Wendell Pierce embraces the complexities of the play’s anti-hero admirably, funny and charming early on, but also spitefully cruel and angry when required. When transitioning into the past and his memories, you can really see how tortured his mind is by the mental illness the character is battling. Willy Loman is written to be someone who you reluctantly get behind and Pierce balances this conflict well, allowing just enough kindness and underlying love for his family for you to forgive his failings and deception. The second act scene where he begs Howard for a New York job is a particularly excruciating to watch.

Sharon D Clarke gives an effortless performance as Linda. She is just perfect as the loyal and loving wife of the flawed Willy. Her presence on stage is captivating, saying so much with just her stance and facial expressions. As a huge fan of her work in musical theatre, it was also very satisfying to hear her deliver the line “Should I sing to you” to her husband. Music is actually quite a prominent feature in the production with the cast opening and closing the show with the hauntingly beautiful gospel song “When the Trumpet Sounds”. Shifts in mood throughout the play are accompanied by subtle changes in musical style, further adding to the atmosphere. While the whole cast could be commended individually if space allowed, it would be wrong not to give credit in name to Arinze Kene and Martins Imhangbe as Biff and Happy respectively. Kene in particular gives a deep and conflicted performance, climaxing with a powerful argument with his father late in the show.

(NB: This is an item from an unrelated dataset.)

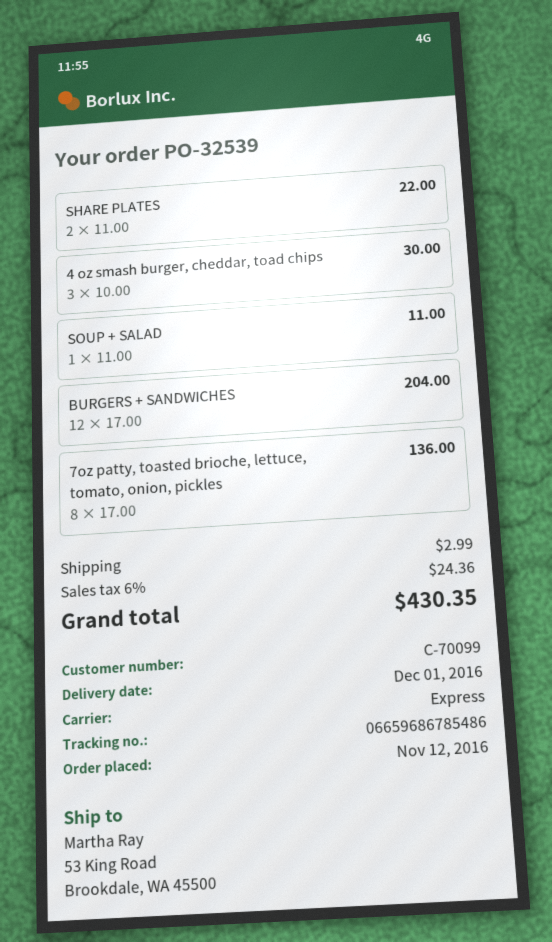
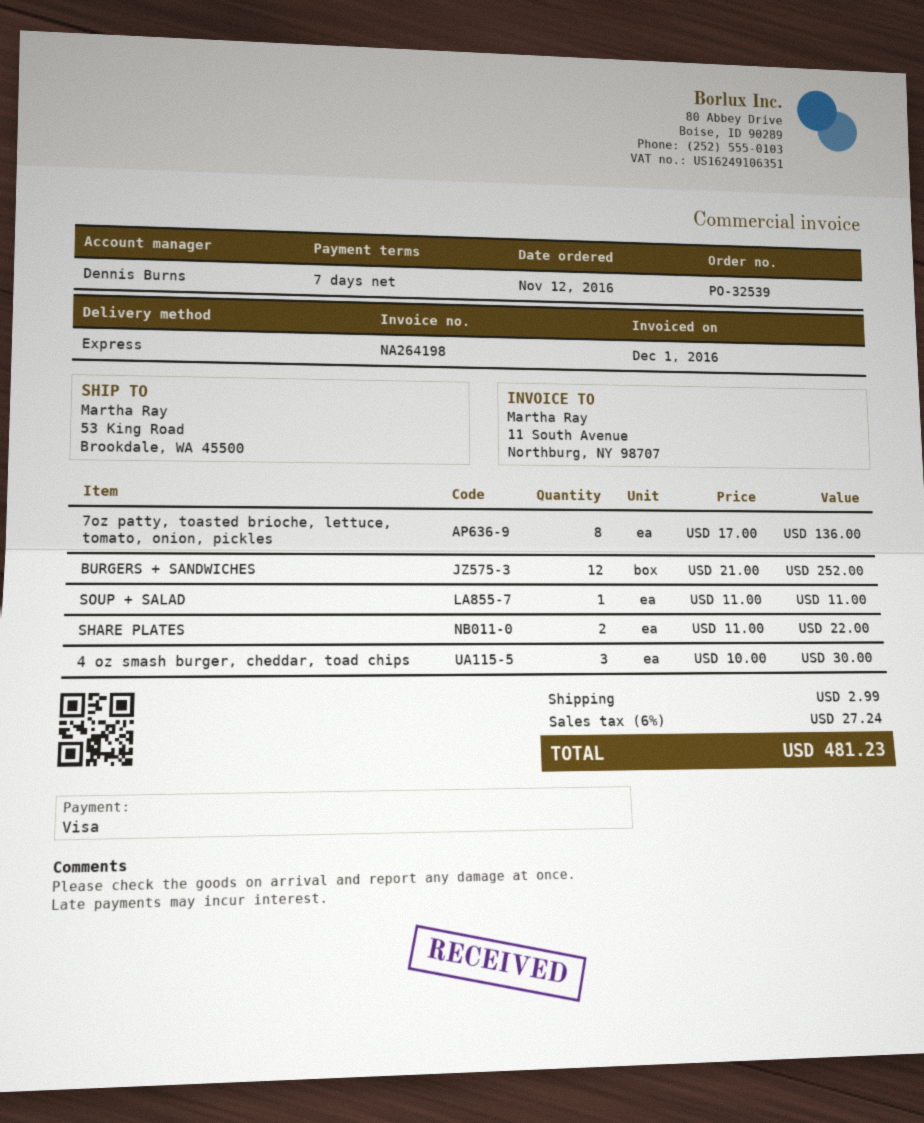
BURGERS + SANDWICHES: 12 x 17.00 = 204.00 -> 12 x 21.00 = 252.00
tax: 6% = 24.36 -> 6% = 27.24
total: 430.35 -> 481.23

It feels slightly odd to use such terms to describe the set, but Anna Fleischle’s design is peaceful and calming. Windows and doors hung visibly above the stage slowly move into place around the action. Aideen Malone’s lighting is effective in both setting the scene and the tone, and is instrumental in the contrast of the present day and past scenes. The flashbacks are directed as if they were photos in a projector, with the actors creating tableaus between the dialogue. While the technique looks quite striking and helps deliver the message that these are Willy’s memories of the past not necessarily reality, it does make the action a little trickier to watch.

Elliot and Cromwell have proven yet again to be a winning duo at the helm, with this fantastic reimagining of a twentieth century classic. The performances across the board are just wonderful and Wendell Pierce’s UK stage debut is certainly one to remember.